It is a pretty big development and they got the first part built before the market crashed but the second phase is on hold indefinitely so there is a big empty part on the Marina side. They have done a pretty good job of making it look like it is not half-finished.


----------



## nazclk (Jul 16, 2010)

*Directions.*

So would you take a Taxi to say Baja Cantina and just walk the beach or is there a way to get there without taking the beach.  Thanks.  Going in October.


----------



## BlindBat (Jul 16, 2010)

nazclk said:


> So would you take a Taxi to say Baja Cantina and just walk the beach or is there a way to get there without taking the beach.  Thanks.  Going in October.



Sorry, I just realized Karen asked that too and I didn't answer.

The answer is either... we came from the beach side but you could easily drive in if you wanted to.


----------



## BlindBat (Jul 21, 2010)

*Baja Cantina - on the beach*

Just in case some of you thought I believed everything in Cabo was great I have something to balance the tables a bit.

Over the years I have been to the Baja Cantina on the marina and never had a problem with it. It is pretty standard fare in a cool atmosphere - maybe a little inflated price wise due to the location - but a fun spot to watch sports or hang out.

There is another Baja Cantina on the beach right in front of Cabo Villa's which we tried last week and which is a completely different animal. A lovely setting with tables right on the sand with candle light and white linen table cloths. An upgraded menu with pretty much what you would expect - the appearance of a medium-high end beach dining experience.

It was pretty awful. They didn't really deliver on what the menu said (Caesar salad that was to be made table side just appeared from the kitchen) and steaks not cooked to order (not even close) along with a pretty hefty price tag and really slow service in a 3/4 empty restaurant.

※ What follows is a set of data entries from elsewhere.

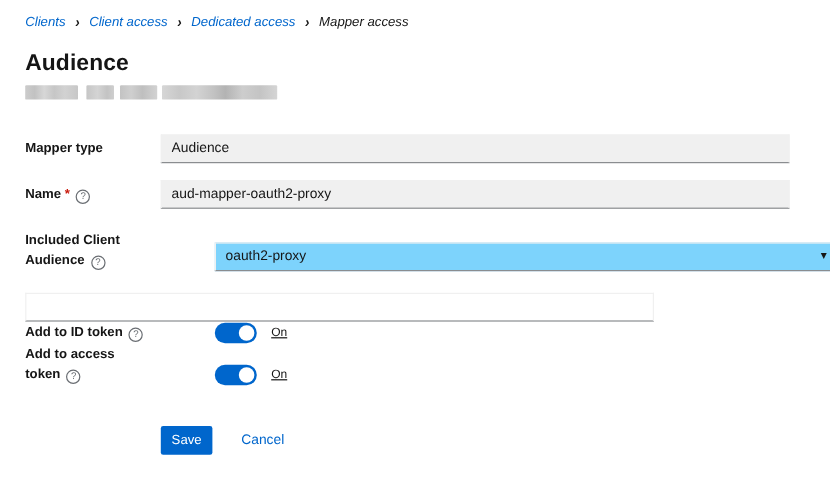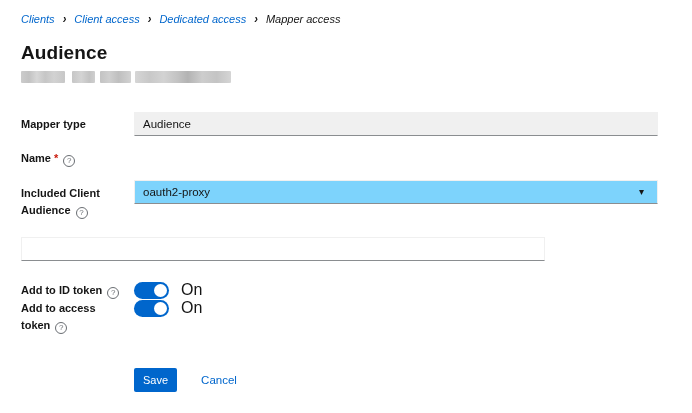--- a/index.html
+++ b/index.html
@@ -139,6 +139,9 @@
       <div class="label-col">
         <span>Name</span><span class="req">*</span><span class="help-icon">?</span>
       </div>
+      <div class="field-col">
+        <input class="field-input readonly-input" readonly="" value="aud-mapper-oauth2-proxy" style="">
+      </div>
     </div>
 
     <div class="form-row v-top row-3">

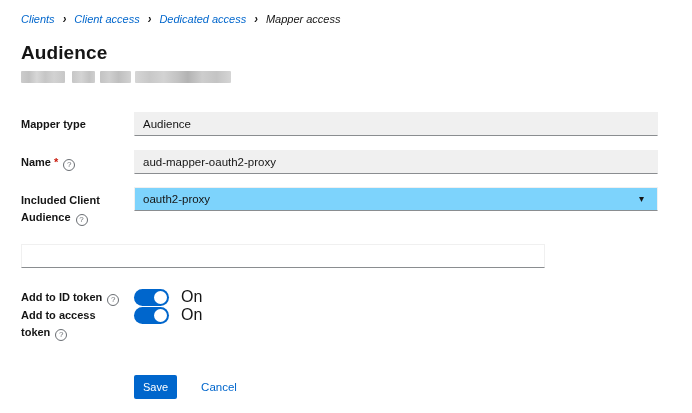--- a/index.html
+++ b/index.html
@@ -36,7 +36,7 @@
   .form-row .label-col { width: 113px; flex: none; font-size: 11px; font-weight: 700; line-height: 17px; padding-right: 8px; }
   .form-row .field-col { width: 524px; flex: none; }
   .v-center { align-items: center; }
-  .v-top { align-items: flex-start; }
+  .v-top { align-items: flex-end; gap: 45px; }
   .v-top .label-col { padding-top: 5px; }
   .switch-row .label-col { padding-top: 1px; }
 

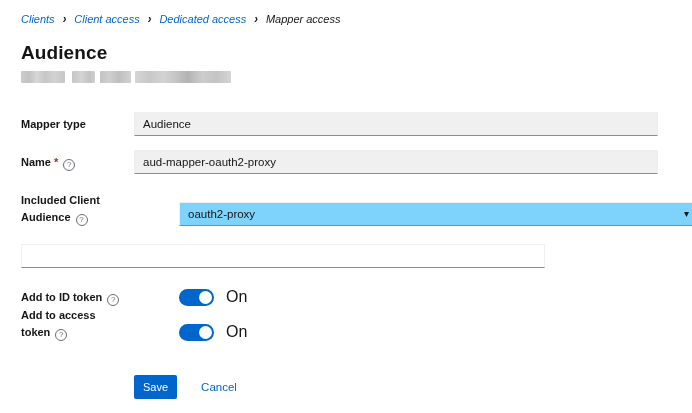--- a/index.html
+++ b/index.html
@@ -85,7 +85,7 @@
   .row-2 { margin-top: 14px; }
   .row-3 { margin-top: 13px; }
   .row-4 { margin-top: 18px; }
-  .row-5 { margin-top: 20px; }
+  .row-5 { }
   .row-6 { margin-top: 0; }
 
   

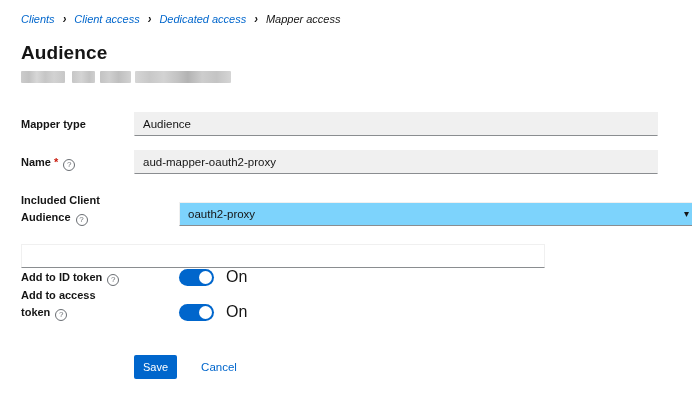--- a/index.html
+++ b/index.html
@@ -78,7 +78,7 @@
     position: absolute; top: 2px; right: 2px; width: 13px; height: 13px;
     border-radius: 50%; background: #ffffff;
   }
-  .switch-state { margin-left: 12px; font-size: 16px; color: #151515; }
+  .switch-state { margin-left: 12px; font-size: 10px; color: #151515; text-decoration: underline; }
 
   
   .row-1 { margin-top: 0; }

They also had some type of "Argentinean dance show" which destroyed what was left of any ambiance to begin with.

I know, I know, I'm complaining about a meal on the beach in Cabo at sunset with the sound of waves in my ears and sand between my toes.... It's just that you can do much better at pretty much any of the other beach restaurants.

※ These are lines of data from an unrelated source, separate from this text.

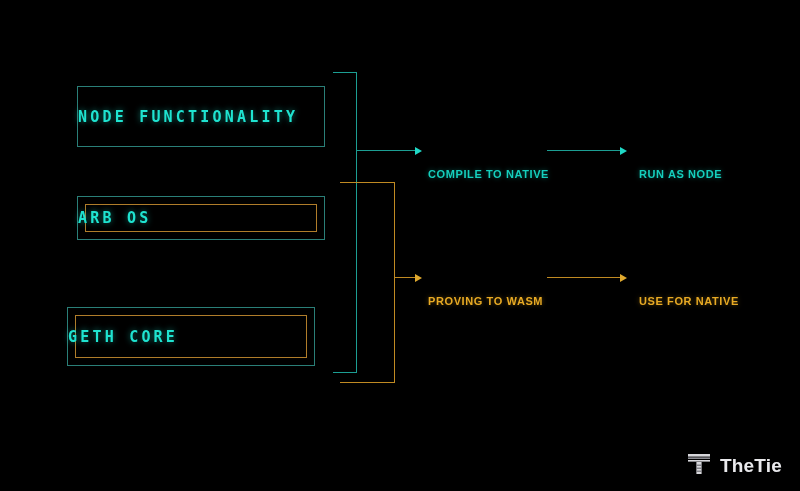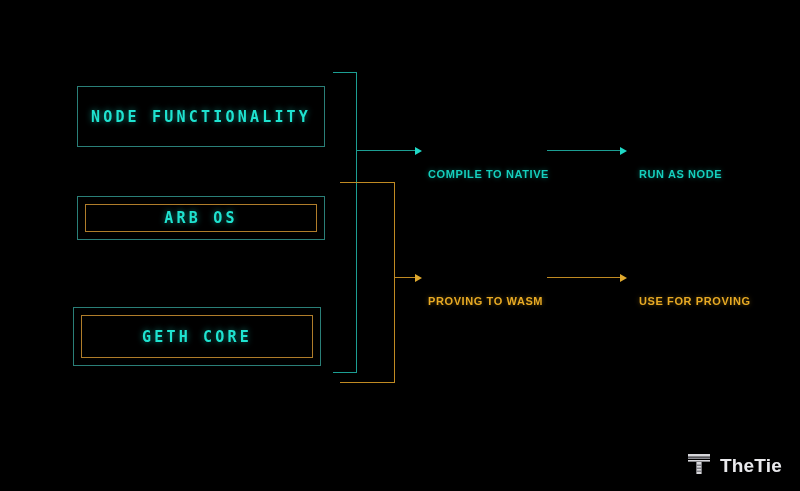--- a/index.html
+++ b/index.html
@@ -43,7 +43,6 @@
     right: 0;
     top: 50%;
     transform: translateY(-50%);
-    text-align: center;
     font-family: "DejaVu Sans Mono", monospace;
     font-size: 15px;
     font-weight: 700;

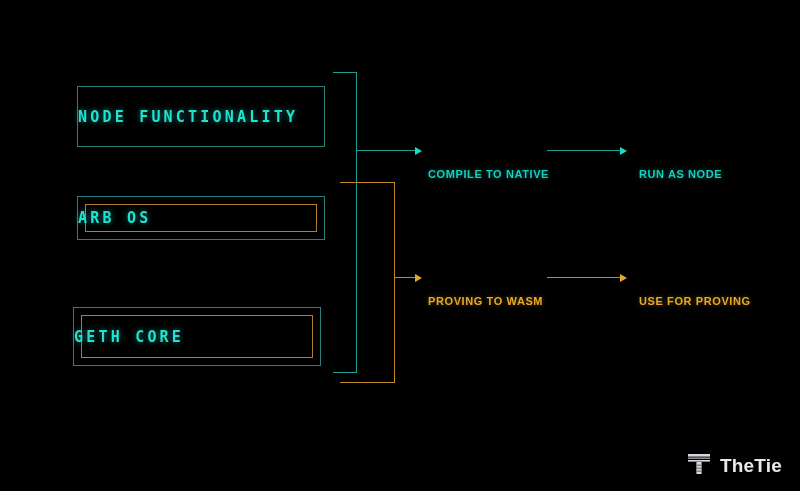--- a/index.html
+++ b/index.html
@@ -161,7 +161,7 @@
   <div class="hline amber-stroke" style="left:547px; top:277px; width:78px;"></div>
   <div class="arrowhead amber" style="left:620px; top:274px;"></div>
 
-  <div class="flow-label amber" style="left:639px; top:277px;">USE FOR PROVING</div>
+  <div class="flow-label amber" style="left:639px; top:277px;">USE FOR NATIVE</div>
 
   <div id="brand">
     <svg class="brand-mark" width="26" height="26" viewBox="0 0 26 26">

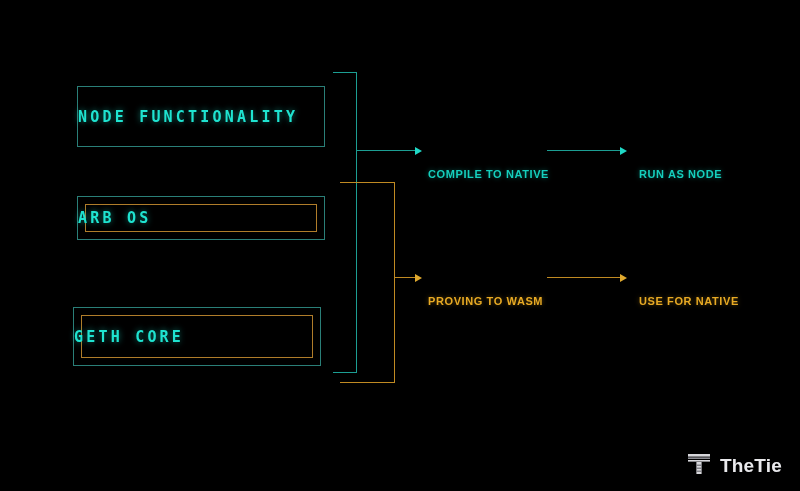--- a/index.html
+++ b/index.html
@@ -129,7 +129,7 @@
     <div class="box-label">ARB OS</div>
   </div>
 
-  <div class="stack-box double" style="left:73px; top:307px; width:248px; height:59px;padding-left:14px;">
+  <div class="stack-box double" style="left:67px; top:307px; width:248px; height:59px;padding-left:14px;">
     <div class="inner-frame"></div>
     <div class="box-label">GETH CORE</div>
   </div>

P.S. we did the Baja Brewery (on top of Cabo Villa's) for drinks beforehand and, as I have said earlier, it was great - we should have stayed there for dinner.


----------



## JackieD (Jul 21, 2010)

Thanks for the reviews!!  We'll be there next week.  The Hacienda sounds great! Is the dress casual or a little more dressy (sundress vs. shorts?) I've read that Maria Corona is really good, authentic and priced right too.  Is that your experience?  Keep the reviews coming...making me more excited to be sitting on the beach eating fresh seafood with a cool, tall drink!!!


----------



## BlindBat (Jul 21, 2010)

JackieD said:


> Thanks for the reviews!!  We'll be there next week.  The Hacienda sounds great! Is the dress casual or a little more dressy (sundress vs. shorts?) I've read that Maria Corona is really good, authentic and priced right too.  Is that your experience?  Keep the reviews coming...making me more excited to be sitting on the beach eating fresh seafood with a cool, tall drink!!!



I looooove Maria Corona... very authentic. Hacienda is very similar except that it is in a much better location.

Like most places in Cabo the dress code is pretty laid back. I would wear a shirt with a collar (or whatever the female parallel would be) and avoid bathing suits or tank-tops. 

If you wear a t-shirt you should probably avoid the one that says "I got wasted at Squid Roe" with the cartoon of a guy puking into a sombrero and tell the hubby to leave the fluorescent lime Speedo back at the resort. (or better yet, back in the 80's)


----------



## nazclk (Jul 23, 2010)

*Cascadas Beach Grill*

If you really want a nice place to put yours toes in the sand and have a drink in your hand, as well as a really good dinner, this is the place.


----------



## BlindBat (Sep 30, 2010)

*Hole in the wall joint*

So I have been looking for a "hole in the wall" joint in Cabo that sticks out and is worthy of mention in this thread.

By "hole in the wall" I mean one of those places that there seems to hundreds of along the streets and back streets of Cabo. Not just Taco stands, but full open air restaurants. You know, the kind of place where you want to make sure that the ice in your drink is made with purified water. The kind of place that should be a must on every visit.

All seem to have pretty similar menus and ambiance and I have been to about 30-40 of them over the three years I have lived here. After my third visit to this one, I am convinced that it really does stand out.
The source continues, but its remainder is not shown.